Смущенные сенаторы зашушукались, зашевелились. Курион сидел на скамье для трибунов, устремив взгляд в никуда. Помпей, щурясь, рассматривал собственное лицо в глубине курульного возвышения, а лысый Луций Агенобарб злобно ухмылялся.
– Правда, казна не возражала против того, что он творил, – продолжил оратор. – Не возражали в общем и целом и члены этого почтенного собрания. Ибо действия Гая Цезаря принесли в результате большую прибыль Риму, как, впрочем, и ему самому. Успешная война сделала его героем в глазах римских низов, ждущих подвигов от легионов, охраняющих наши дальние рубежи. А богатство позволило ему купить то, чего он не мог получить от людей по их доброй воле, – сторонников в сенате и среди плебейских трибунов, голоса избирателей в трибах, голоса тысяч солдат. Это дало ему возможность преступить mos maiorum, ведь прежде ни одному римскому наместнику не разрешалось вторгаться на территории, не подвластные Риму, с целью завоевать их к вящей своей славе. Что Рим получит от завоевания Косматой Галлии и что потеряет? Он потеряет жизни своих лучших граждан, занятых как военным, так и мирным трудом. А получит ненависть народов, мало что о нас знающих и потому не желающих иметь с нами дела. Но эти люди даже и не пытались – я подчеркиваю, никогда не пытались! – посягнуть на римские земли и римскую собственность, пока Гай Цезарь не спровоцировал их. С огромной, незаконно набранной армией он вторгся во владения мирных племен, наводя на них ужас, сея вокруг себя разруху и смерть. И ради чего? В первую голову ради личного обогащения. Выручка от продажи миллиона рабов была столь велика, что и армия получила подачки от щедрот своего командующего, присвоившего главный куш. Да, конечно, и Рим стал богаче, но Рим уже был богат. И львиную долю богатств ему принесли абсолютно законные войны, не завоевательные, а лишь укреплявшие незыблемость наших границ. Их вели очень достойные люди, в том числе и такие, как наш уважаемый консуляр Гней Помпей Магн, который сидит сейчас здесь скромно, ничем не кичась. Но не таков Гай Юлий Цезарь. Он ищет скандальной известности, он хочет стать народным героем, и степень его влияния на неграмотную, неуравновешенную толпу сейчас чересчур велика. Ведь это по его наущению чернь сожгла его дочь на Римском форуме и заставила магистратов похоронить ее на Марсовом поле. Я говорю это без намерения оскорбить почтенного консуляра Гнея Помпея Магна, чьею любимой женой она была. Но факт остается фактом, Гай Цезарь манипулирует римским народом как хочет, а тот делает все, чтобы ему угодить.
При этих словах Помпей царственно наклонил голову с выражением безмерного горя и смятения на лице.

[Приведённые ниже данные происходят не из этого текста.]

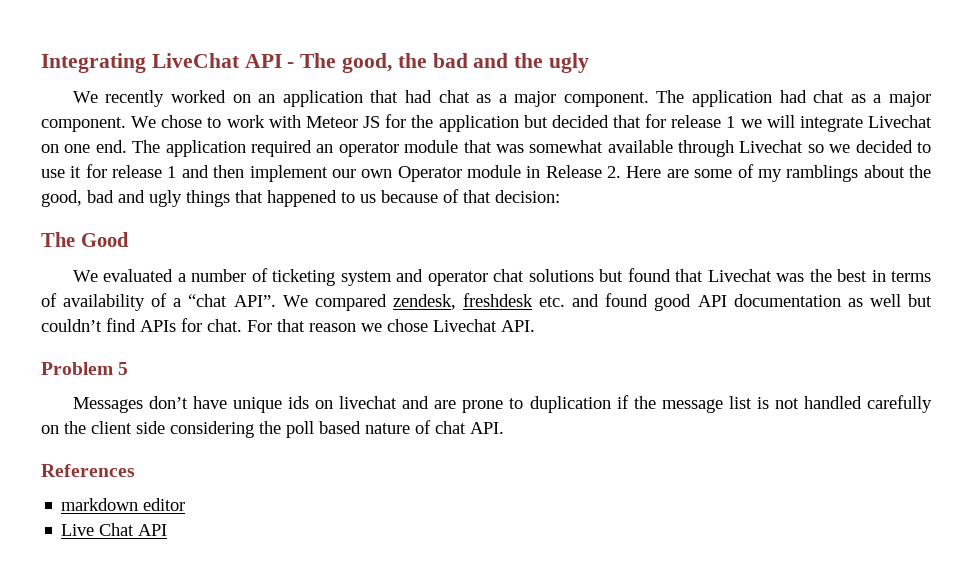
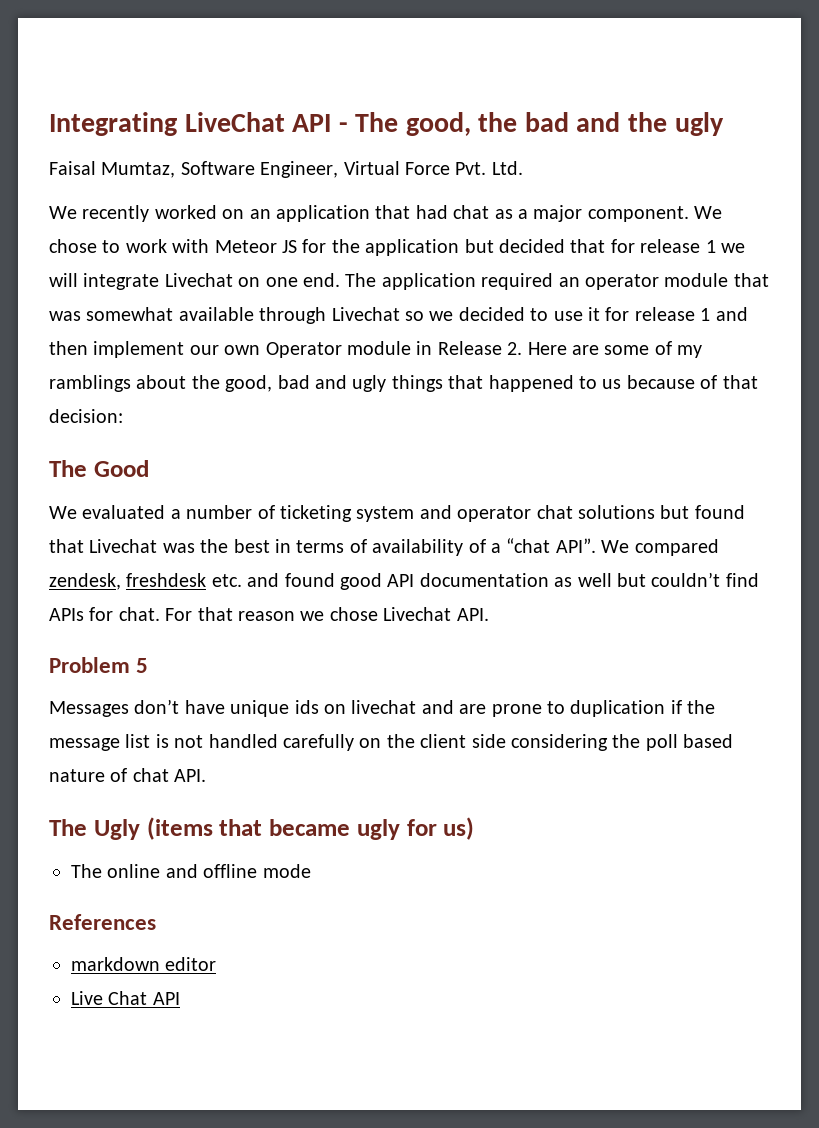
(590, 63) none -> [49,161,523,178] // Faisal Mumtaz, Software Engineer, Virtual Force Pvt. Ltd.
[656,90,931,107] [41,117,126,132] The application had chat as a major component. -> (689, 214) none
(504, 428) none -> [49,817,475,840] [71,864,311,878] // The Ugly (items that became ugly for us) // The online and offline mode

Курион сидел и слушал с непроницаемым видом, но на сердце у него скребли кошки. Продуманная, дельно составленная речь была способна вызвать отклик в этой высокомерной, распираемой от сознания собственной исключительности аудитории. Аргументы звучали весомо, убедительно и правдоподобно. Речь хорошо принималась и сенаторами среднего яруса, особенно теми, кто мало понимал, чью сторону взять, и теперь словно бы прозревал. Ибо в ней была одна неопровержимая вещь – своевольство Цезаря, о котором все знали. Как теперь убедить этих олухов, что Риму оно не во вред? Что Цезарь пошел на такое самоуправство лишь для того, чтобы урезонить германцев, готовящихся к походу на Рим? Он беззвучно вздохнул, втянул голову в плечи и вытянул ноги, прислонившись спиной к холодному бело-голубому мрамору курульного возвышения.
– Я говорю, – продолжал Гай Марцелл-старший, – что сейчас настал момент положить конец неправомочным действиям этого человека, чей род столь знатен, а связи столь крепки и обширны, что он вполне искренне считает себя вправе выходить за рамки законности и принципов mos maiorum. Он, собственно говоря, второй Луций Корнелий Сулла. Высокородный и хитроумный, способный на все ради удовлетворения своих желаний. Мы все знаем, что произошло с Суллой дальше и что при Сулле сталось с Римом. Понадобилось больше двадцати лет, чтобы восполнить ущерб. Но жизни, которые он отнял у римлян, уже не вернуть, и ничем не смыть унижений, которым он подверг нас. Он был автократом, узурпировавшим власть, чтобы сеять жестокость.